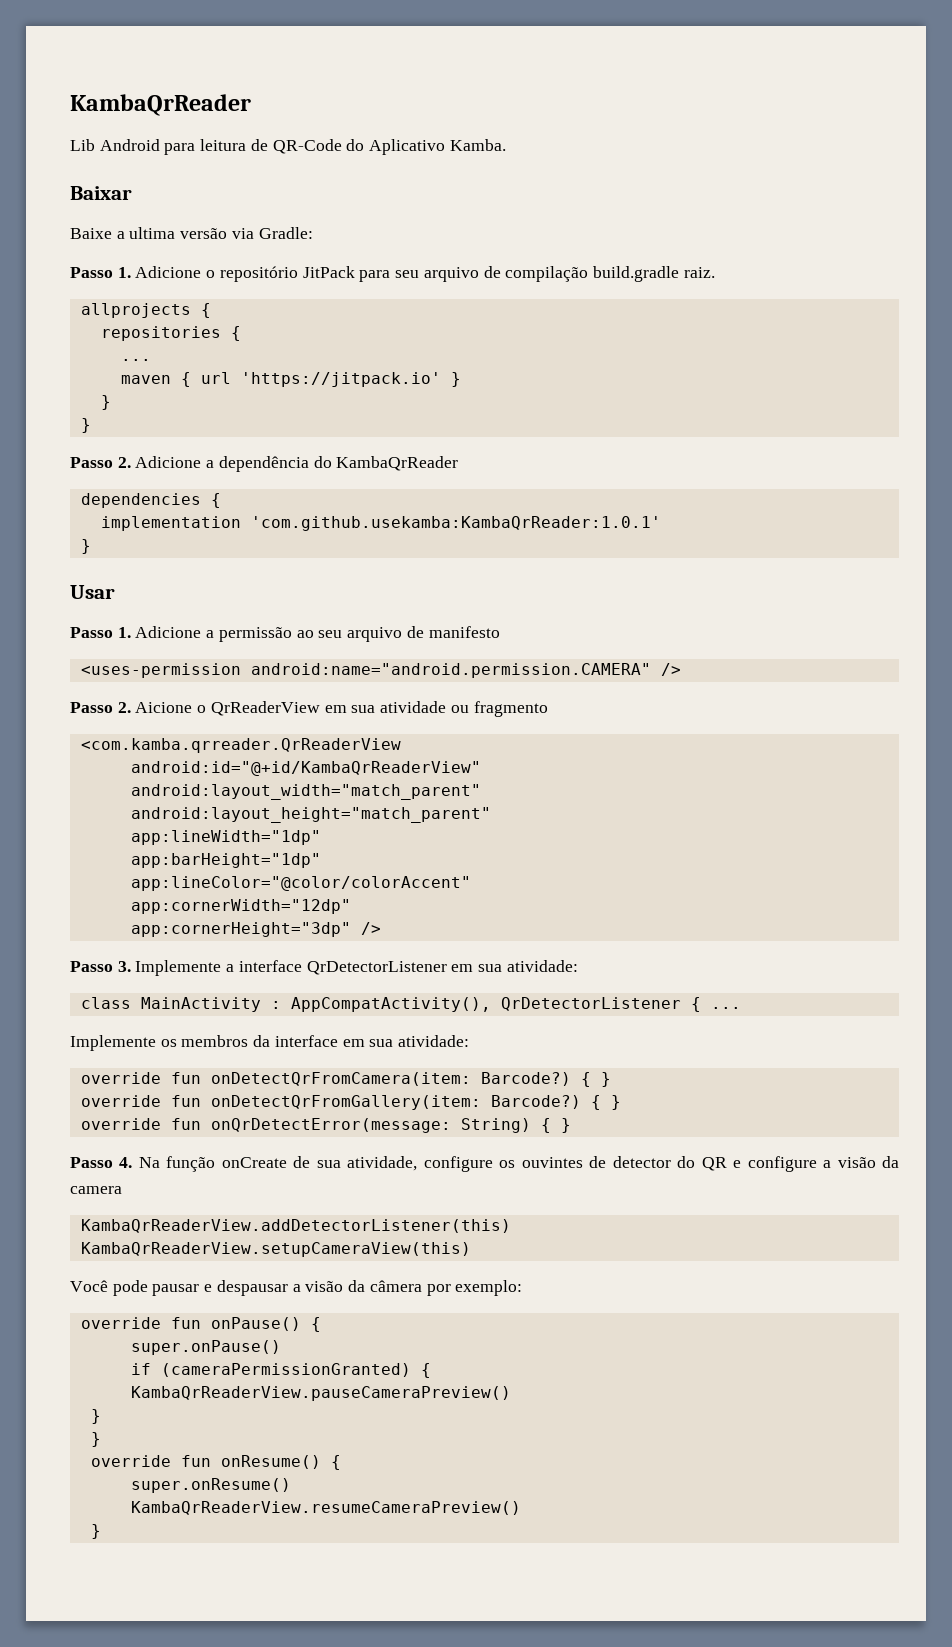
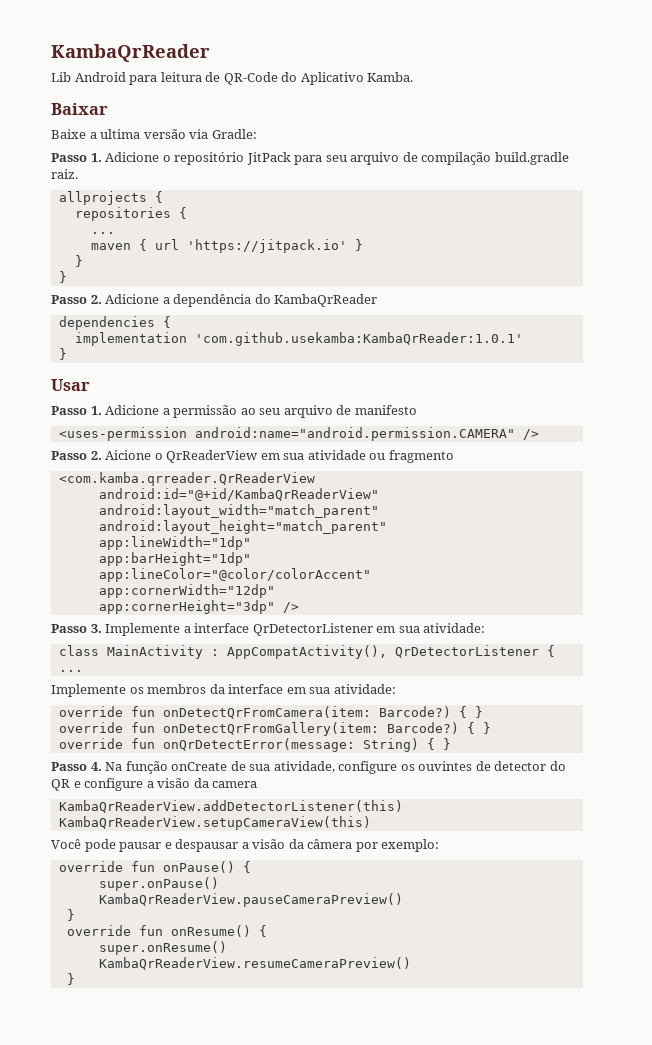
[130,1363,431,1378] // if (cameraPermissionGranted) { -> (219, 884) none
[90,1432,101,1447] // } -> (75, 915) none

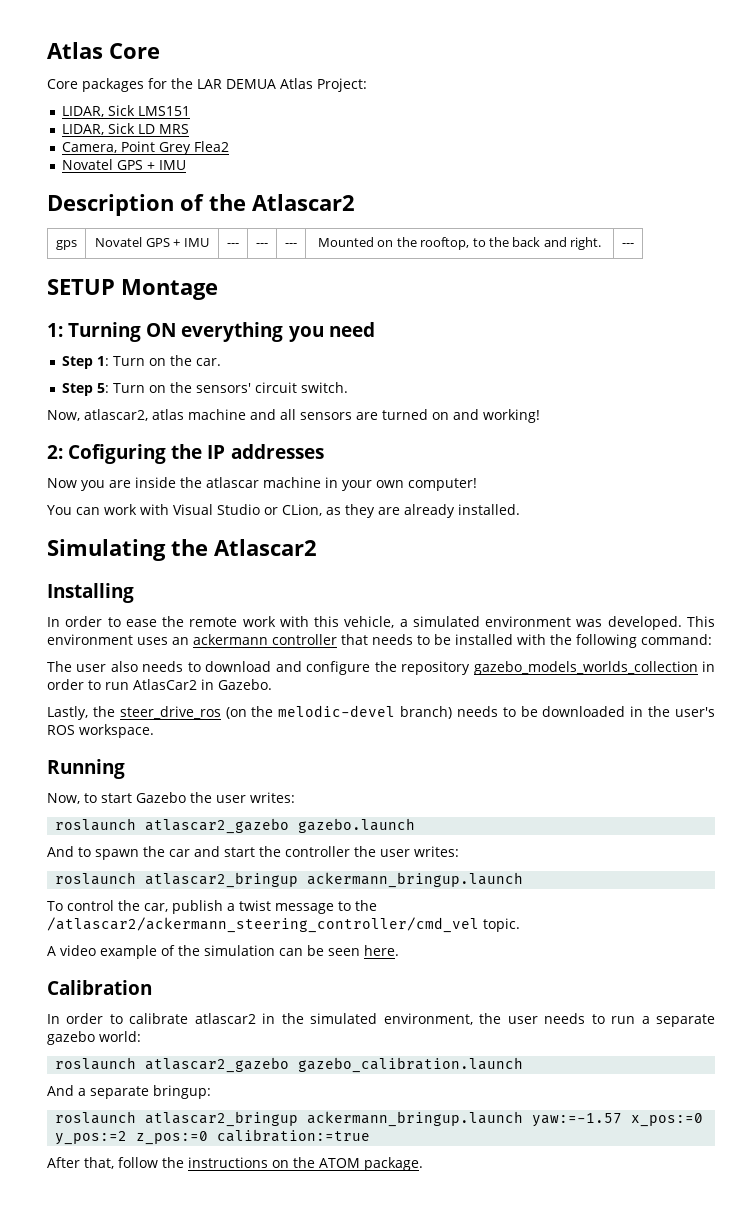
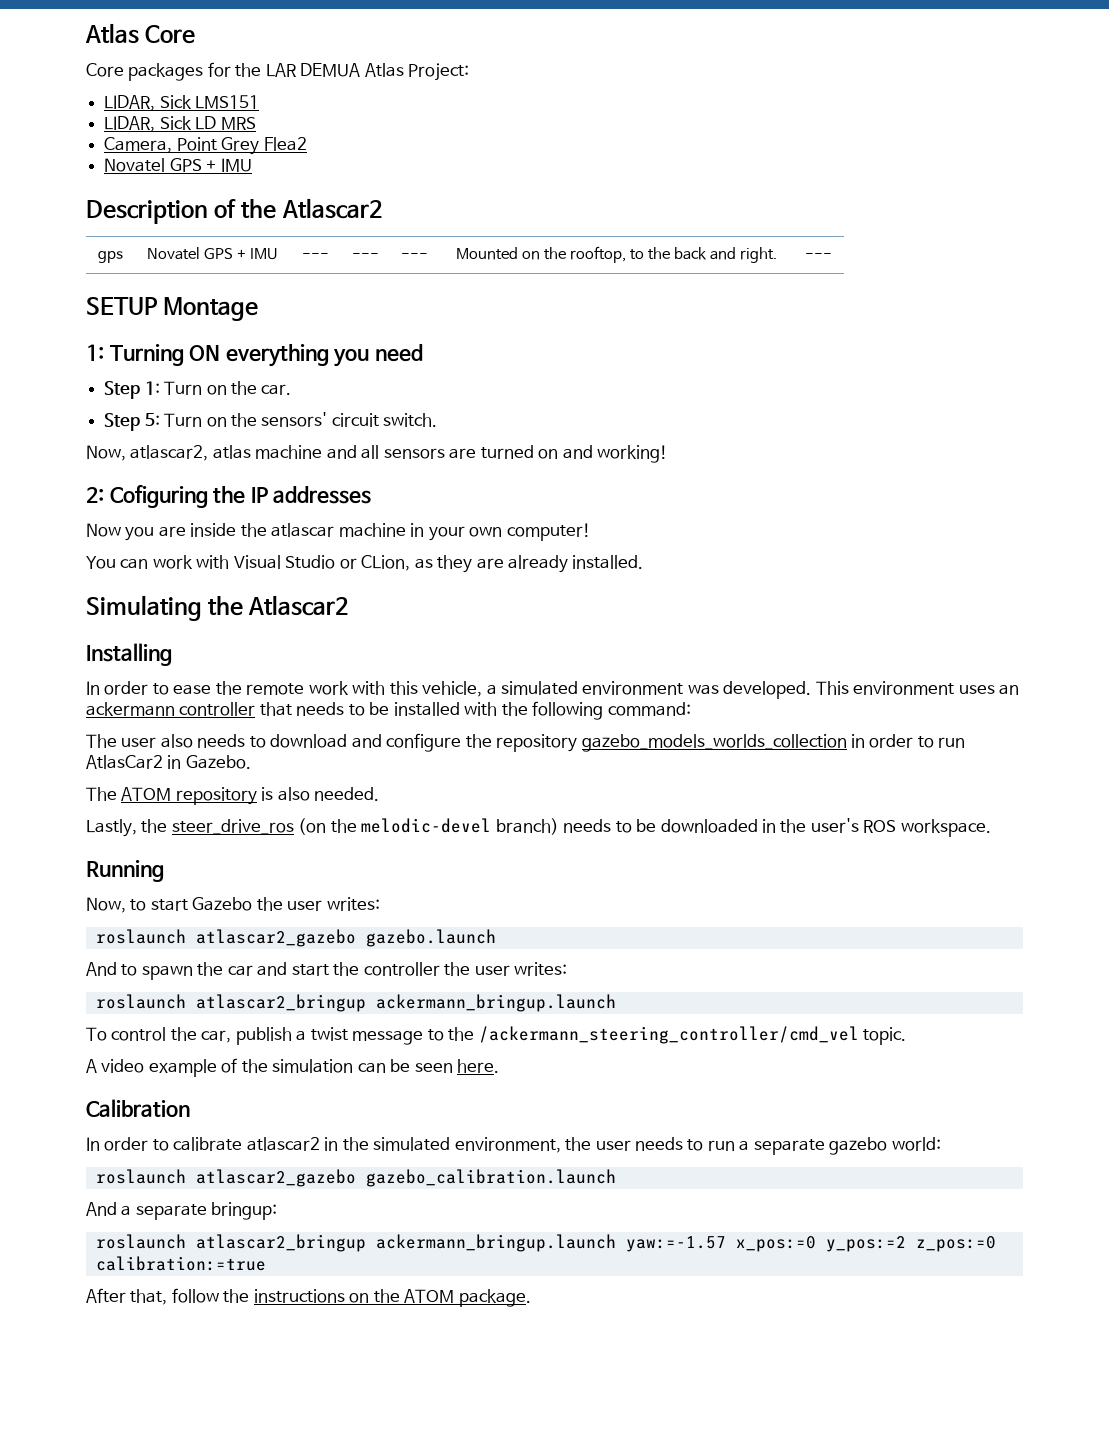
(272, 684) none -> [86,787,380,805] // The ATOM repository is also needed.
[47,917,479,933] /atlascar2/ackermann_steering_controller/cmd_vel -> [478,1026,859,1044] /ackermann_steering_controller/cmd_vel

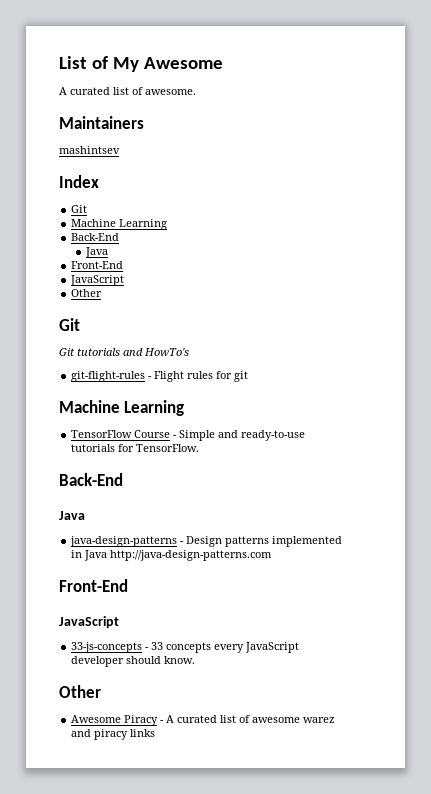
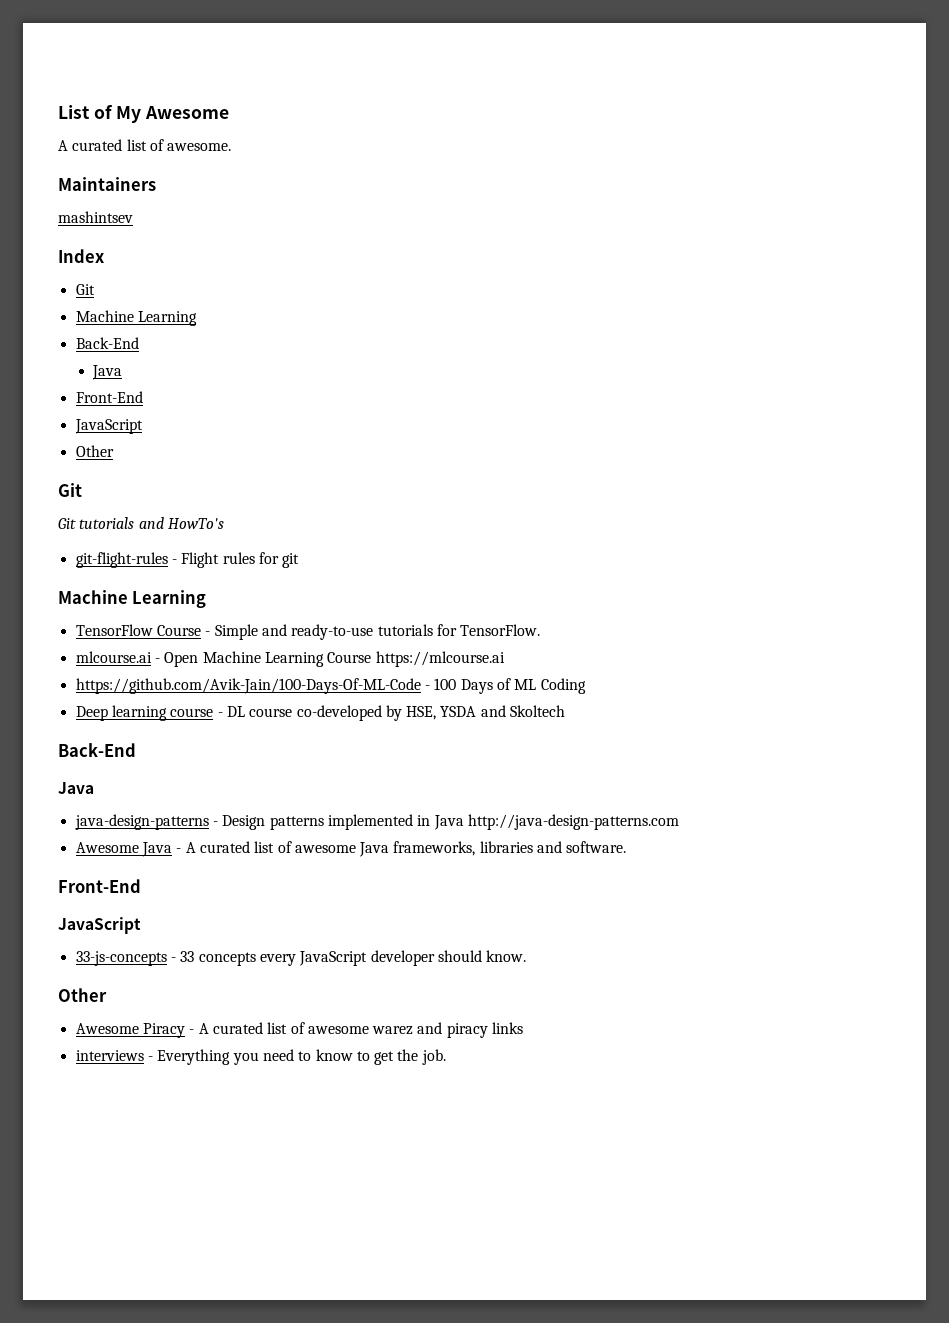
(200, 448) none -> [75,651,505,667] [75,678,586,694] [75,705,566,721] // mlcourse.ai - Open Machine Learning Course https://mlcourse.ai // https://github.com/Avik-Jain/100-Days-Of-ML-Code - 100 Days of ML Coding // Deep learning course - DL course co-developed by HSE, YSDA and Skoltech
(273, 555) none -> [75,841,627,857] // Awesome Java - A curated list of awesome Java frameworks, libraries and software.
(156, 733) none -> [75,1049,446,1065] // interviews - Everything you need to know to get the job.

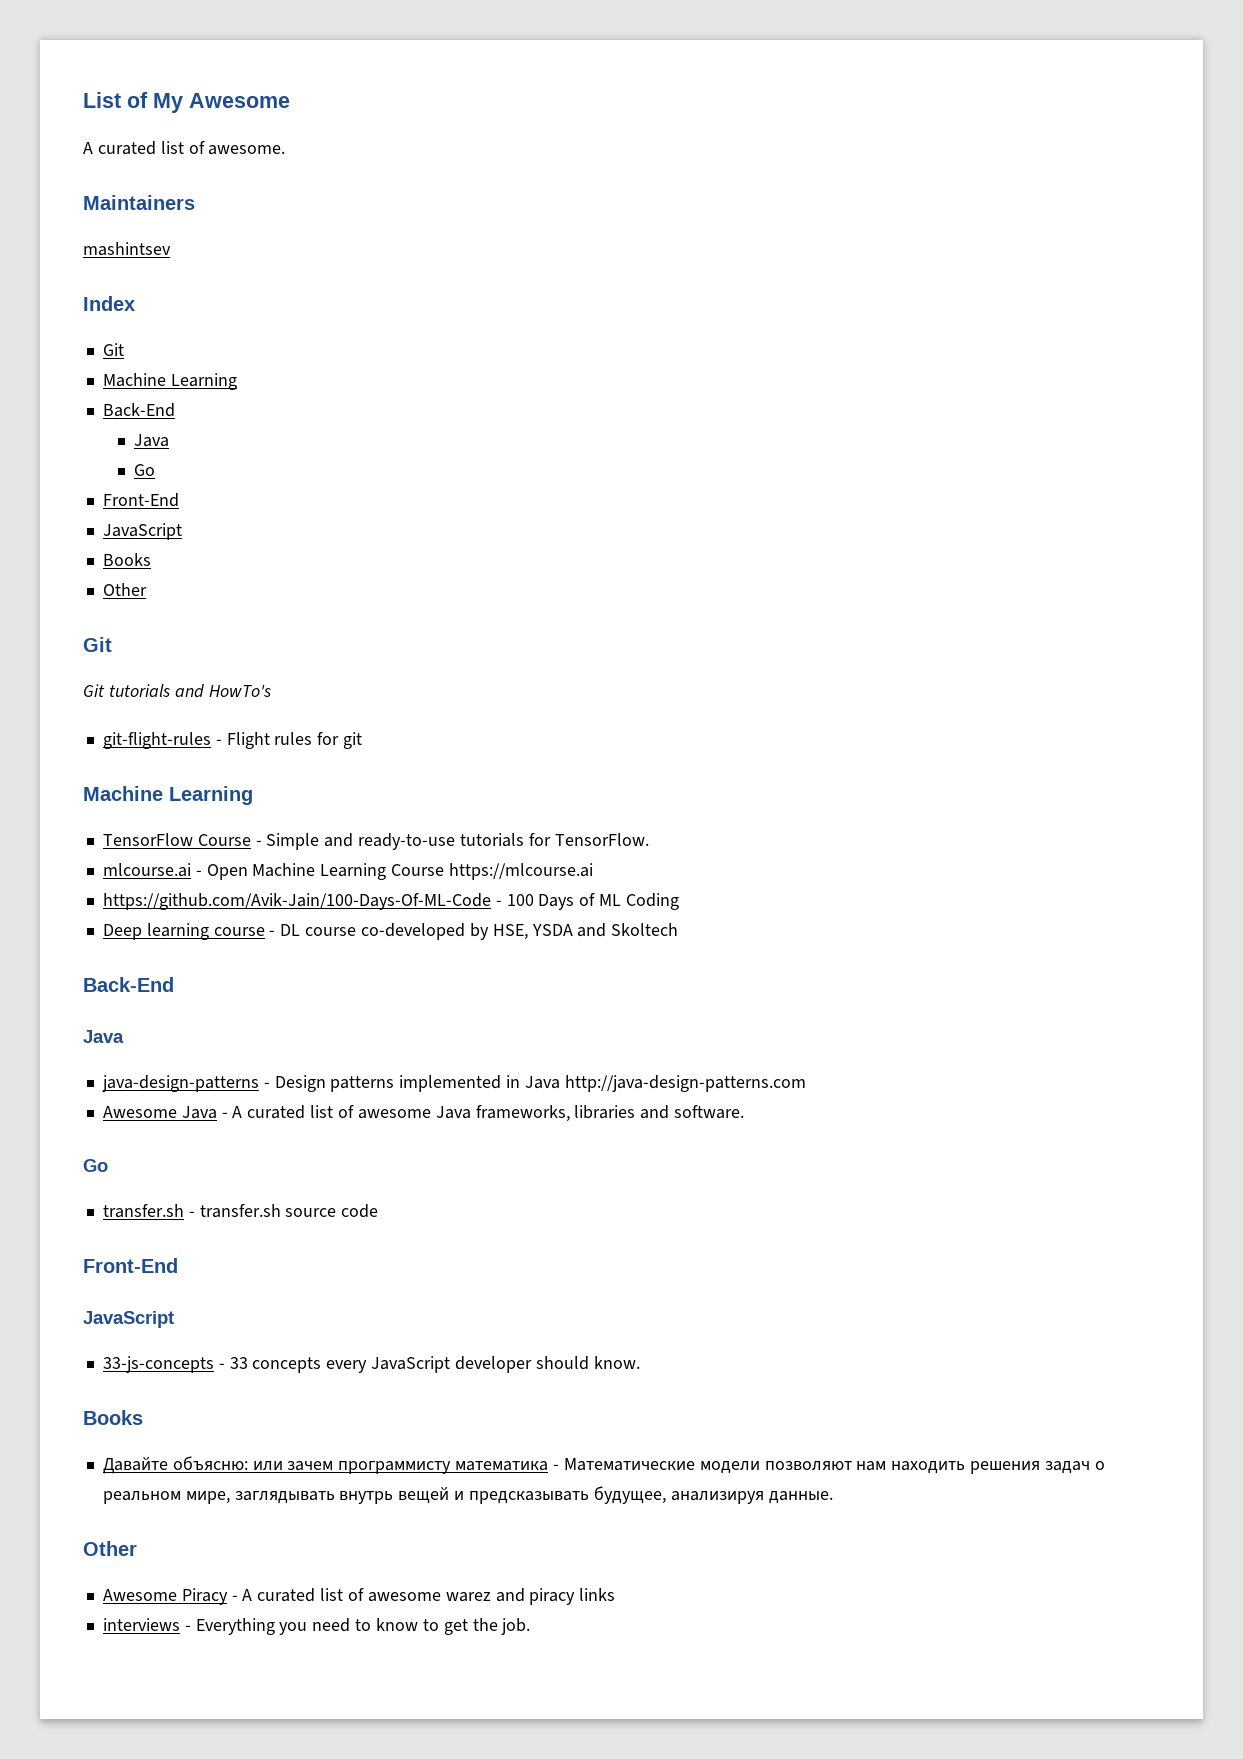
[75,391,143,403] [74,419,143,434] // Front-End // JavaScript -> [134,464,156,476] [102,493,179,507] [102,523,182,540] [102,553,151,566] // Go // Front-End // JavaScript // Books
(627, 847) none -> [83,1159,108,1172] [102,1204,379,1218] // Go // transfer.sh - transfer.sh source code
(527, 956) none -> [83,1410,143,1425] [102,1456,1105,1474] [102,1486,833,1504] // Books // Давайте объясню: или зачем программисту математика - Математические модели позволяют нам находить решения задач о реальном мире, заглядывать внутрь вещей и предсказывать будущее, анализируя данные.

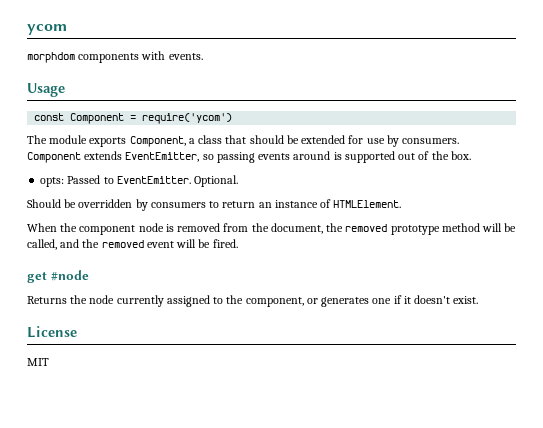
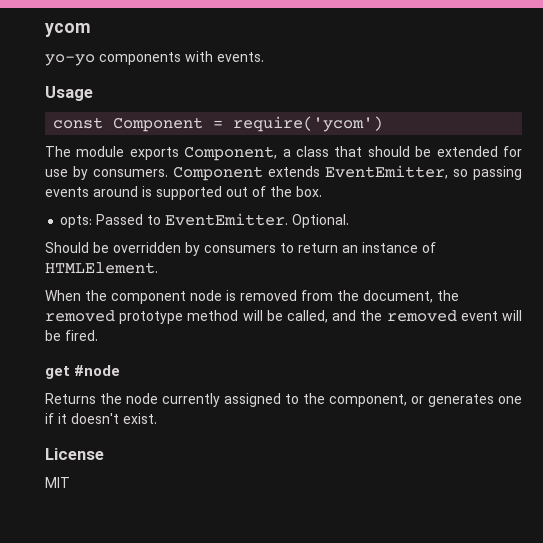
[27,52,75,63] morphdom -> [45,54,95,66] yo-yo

• • •

Your assignment - Only the lines starting at the one with "(75, 915) none" and ending at the one with "-> [478,1026,859,1044] /ackermann_steering_controller/cmd_vel" should be printed, each exactly as it appears in the material above; the pictures are to be omitted.

Task answer -
[90,1432,101,1447] // } -> (75, 915) none

(272, 684) none -> [86,787,380,805] // The ATOM repository is also needed.
[47,917,479,933] /atlascar2/ackermann_steering_controller/cmd_vel -> [478,1026,859,1044] /ackermann_steering_controller/cmd_vel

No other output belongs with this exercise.